What the task asks :: Output each record below exactly as it stands, leaving out the pictures.

Stored data ::
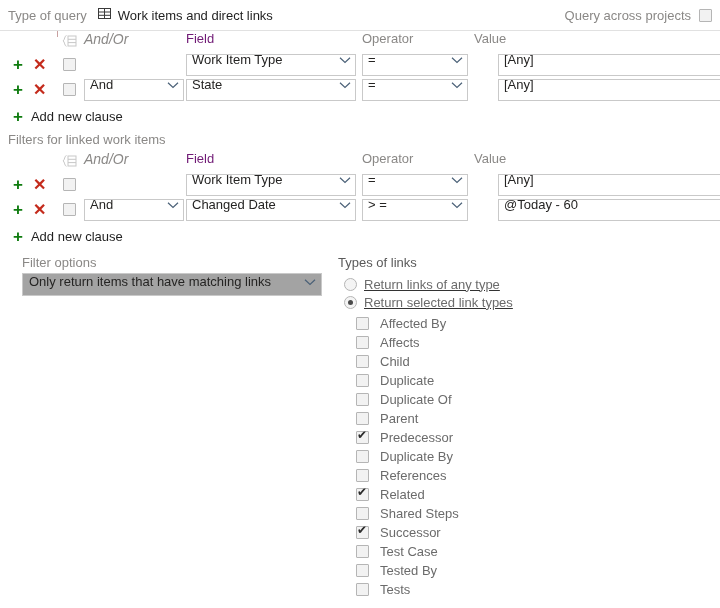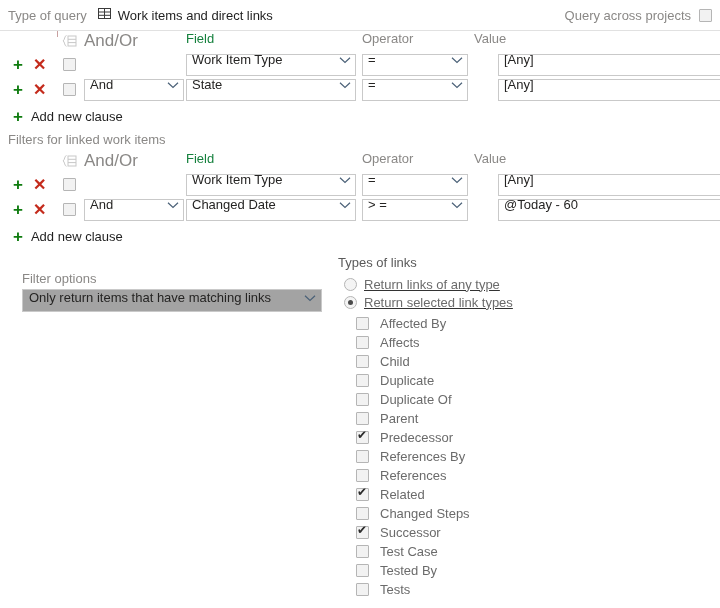"And/Or" .col-andor { font-size: 17px -> 14px; font-style: none -> italic }
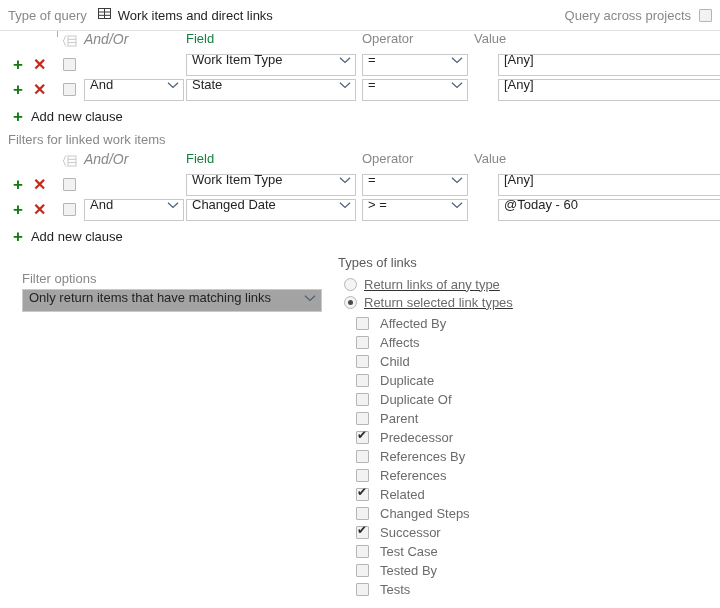"Field" .col-field { color: #15803d -> #701a75 }
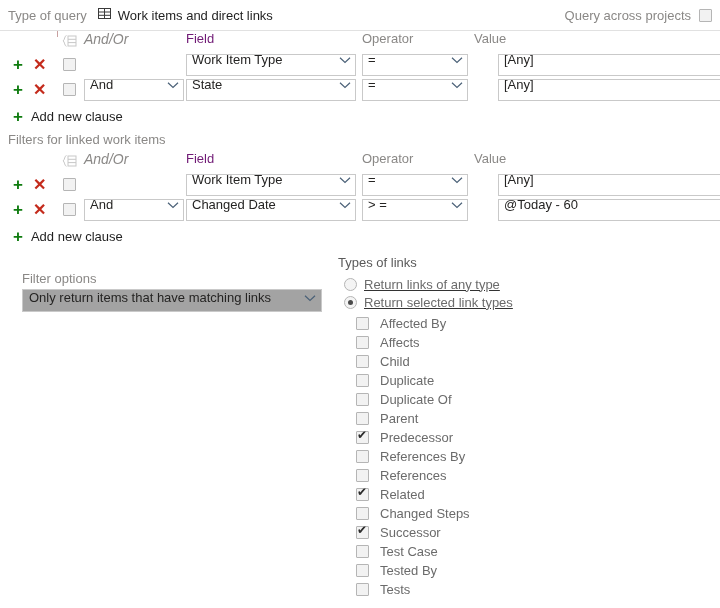"Filter options" .filter-options { top: 16px -> 0 }
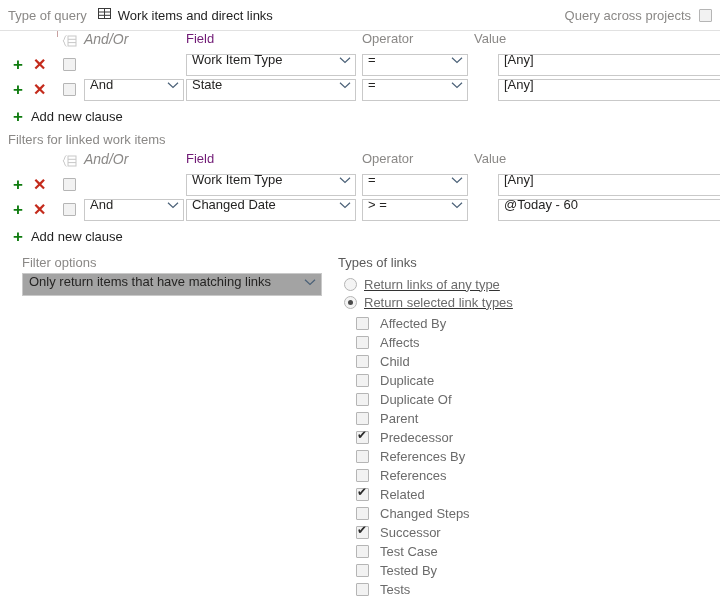"References By" span.lbl { text: References -> Duplicate }
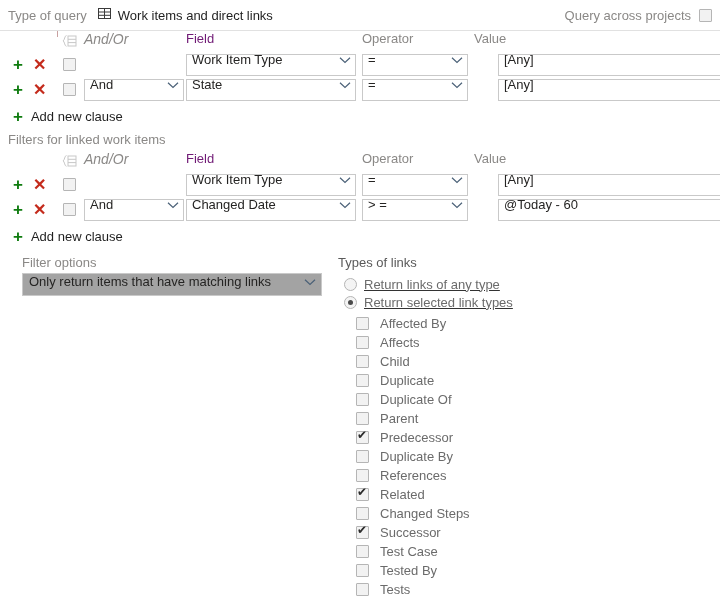"Changed Steps" span.lbl { text: Changed -> Shared }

Solution ::
"And/Or" .col-andor { font-size: 17px -> 14px; font-style: none -> italic }
"Field" .col-field { color: #15803d -> #701a75 }
"Filter options" .filter-options { top: 16px -> 0 }
"References By" span.lbl { text: References -> Duplicate }
"Changed Steps" span.lbl { text: Changed -> Shared }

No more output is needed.